WORK TO COMPLETE - Records follow. Select each line holding "Value".

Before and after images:
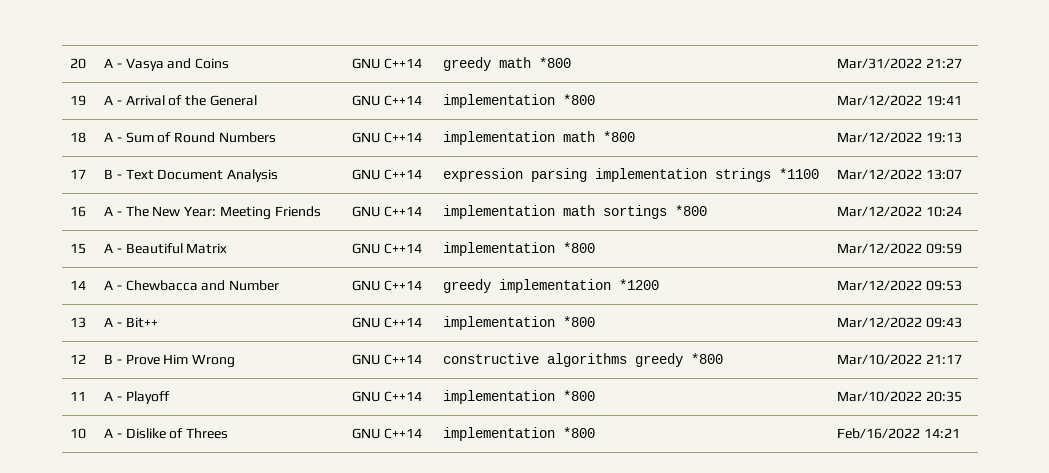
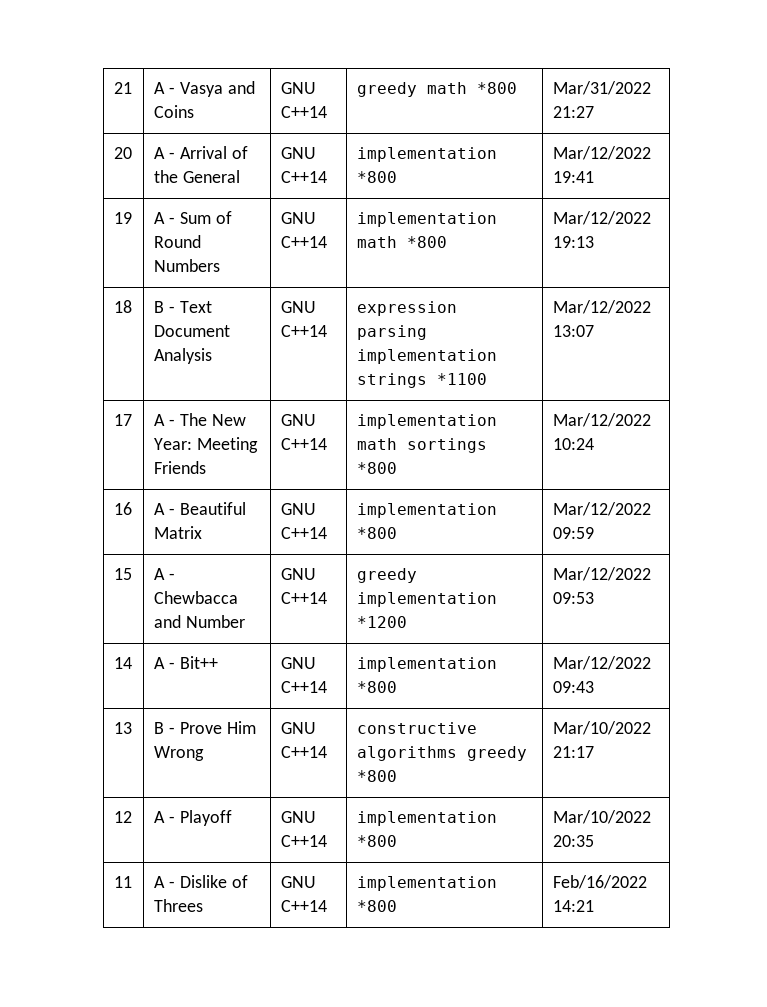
- 20 | A - Vasya and Coins | GNU C++14 | greedy math *800 | Mar/31/2022 21:27
+ 21 | A - Vasya and Coins | GNU C++14 | greedy math *800 | Mar/31/2022 21:27
- 19 | A - Arrival of the General | GNU C++14 | implementation *800 | Mar/12/2022 19:41
+ 20 | A - Arrival of the General | GNU C++14 | implementation *800 | Mar/12/2022 19:41
- 18 | A - Sum of Round Numbers | GNU C++14 | implementation math *800 | Mar/12/2022 19:13
+ 19 | A - Sum of Round Numbers | GNU C++14 | implementation math *800 | Mar/12/2022 19:13
- 17 | B - Text Document Analysis | GNU C++14 | expression parsing implementation strings *1100 | Mar/12/2022 13:07
+ 18 | B - Text Document Analysis | GNU C++14 | expression parsing implementation strings *1100 | Mar/12/2022 13:07
- 16 | A - The New Year: Meeting Friends | GNU C++14 | implementation math sortings *800 | Mar/12/2022 10:24
+ 17 | A - The New Year: Meeting Friends | GNU C++14 | implementation math sortings *800 | Mar/12/2022 10:24
- 15 | A - Beautiful Matrix | GNU C++14 | implementation *800 | Mar/12/2022 09:59
+ 16 | A - Beautiful Matrix | GNU C++14 | implementation *800 | Mar/12/2022 09:59
- 14 | A - Chewbaсca and Number | GNU C++14 | greedy implementation *1200 | Mar/12/2022 09:53
+ 15 | A - Chewbaсca and Number | GNU C++14 | greedy implementation *1200 | Mar/12/2022 09:53
- 13 | A - Bit++ | GNU C++14 | implementation *800 | Mar/12/2022 09:43
+ 14 | A - Bit++ | GNU C++14 | implementation *800 | Mar/12/2022 09:43
- 12 | B - Prove Him Wrong | GNU C++14 | constructive algorithms greedy *800 | Mar/10/2022 21:17
+ 13 | B - Prove Him Wrong | GNU C++14 | constructive algorithms greedy *800 | Mar/10/2022 21:17
- 11 | A - Playoff | GNU C++14 | implementation *800 | Mar/10/2022 20:35
+ 12 | A - Playoff | GNU C++14 | implementation *800 | Mar/10/2022 20:35
- 10 | A - Dislike of Threes | GNU C++14 | implementation *800 | Feb/16/2022 14:21
+ 11 | A - Dislike of Threes | GNU C++14 | implementation *800 | Feb/16/2022 14:21

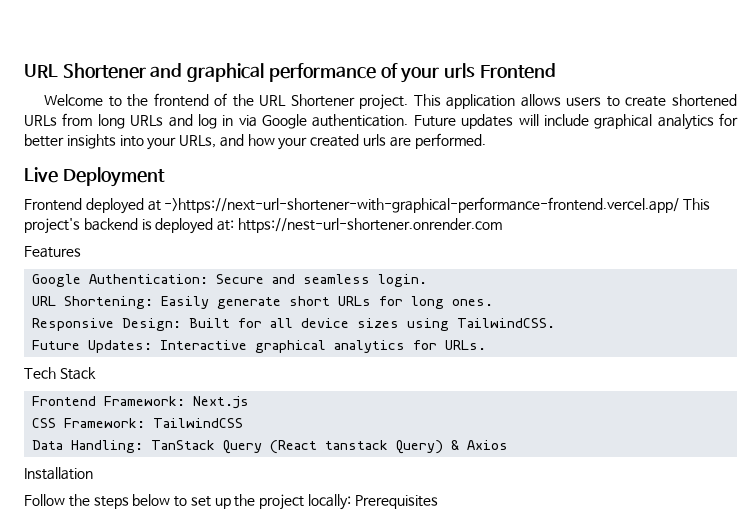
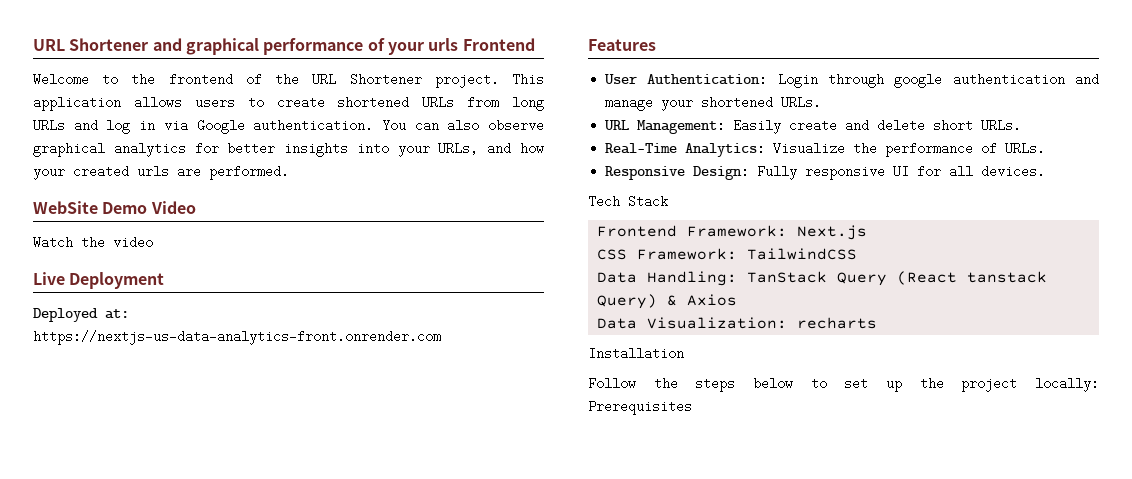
- Future updates will include graphical analytics for better insights into your URLs, and how your created urls are performed.
+ You can also observe graphical analytics for better insights into your URLs, and how your created urls are performed.
+ WebSite Demo Video
+ Watch the video
  Live Deployment
- Frontend deployed at ->https://next-url-shortener-with-graphical-performance-frontend.vercel.app/ This project's backend is deployed at: https://nest-url-shortener.onrender.com
+ Deployed at: https://nextjs-us-data-analytics-front.onrender.com
  Features
- Google Authentication: Secure and seamless login.
- URL Shortening: Easily generate short URLs for long ones.
- Responsive Design: Built for all device sizes using TailwindCSS.
- Future Updates: Interactive graphical analytics for URLs.
+ User Authentication: Login through google authentication and manage your shortened URLs.
+ URL Management: Easily create and delete short URLs.
+ Real-Time Analytics: Visualize the performance of URLs.
+ Responsive Design: Fully responsive UI for all devices.
+ Data Visualization: recharts

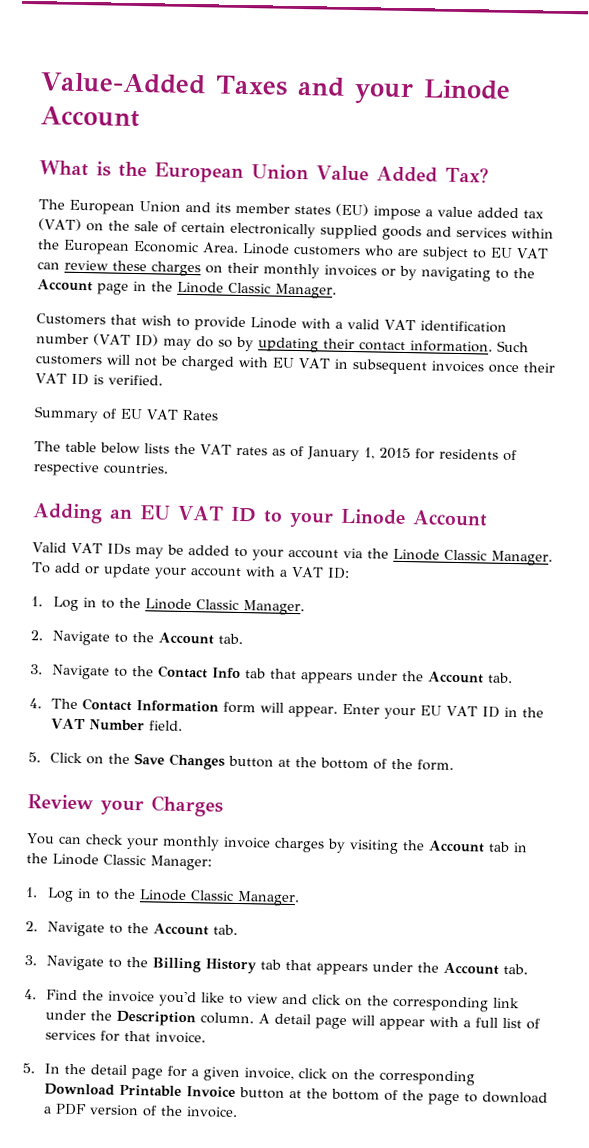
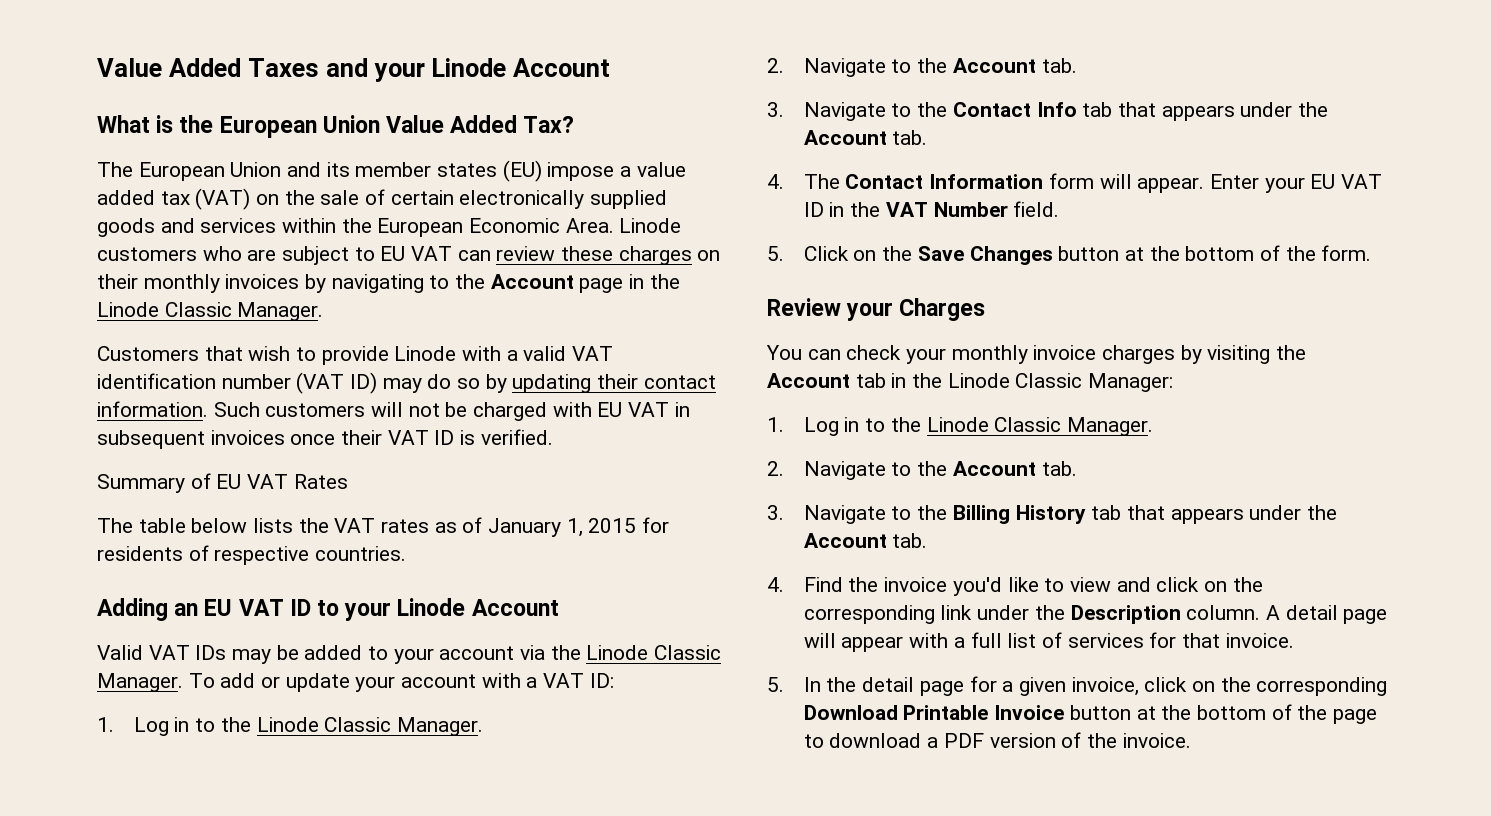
- Value-Added Taxes and your Linode Account
+ Value Added Taxes and your Linode Account
- Linode customers who are subject to EU VAT can review these charges on their monthly invoices or by navigating to the Account page in the Linode Classic Manager.
+ Linode customers who are subject to EU VAT can review these charges on their monthly invoices by navigating to the Account page in the Linode Classic Manager.

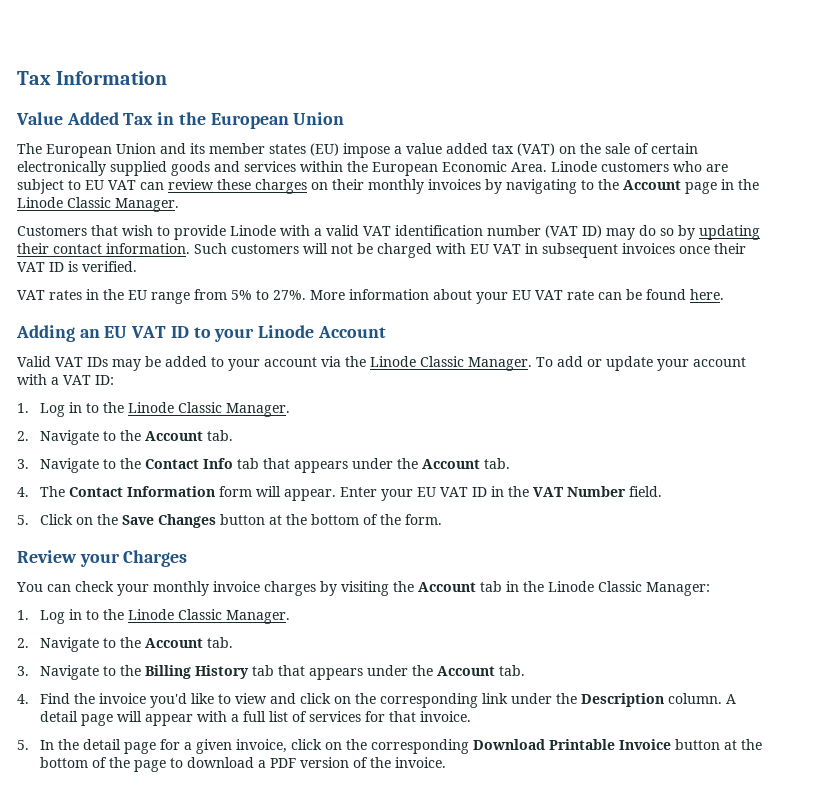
- Value Added Taxes and your Linode Account
- What is the European Union Value Added Tax?
+ Tax Information
+ Value Added Tax in the European Union
- Summary of EU VAT Rates
- The table below lists the VAT rates as of January 1, 2015 for residents of respective countries.
+ VAT rates in the EU range from 5% to 27%. More information about your EU VAT rate can be found here.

WRITTEN REPLY -
- Value-Added Taxes and your Linode Account
+ Value Added Taxes and your Linode Account
- Value Added Taxes and your Linode Account
- What is the European Union Value Added Tax?
+ Value Added Tax in the European Union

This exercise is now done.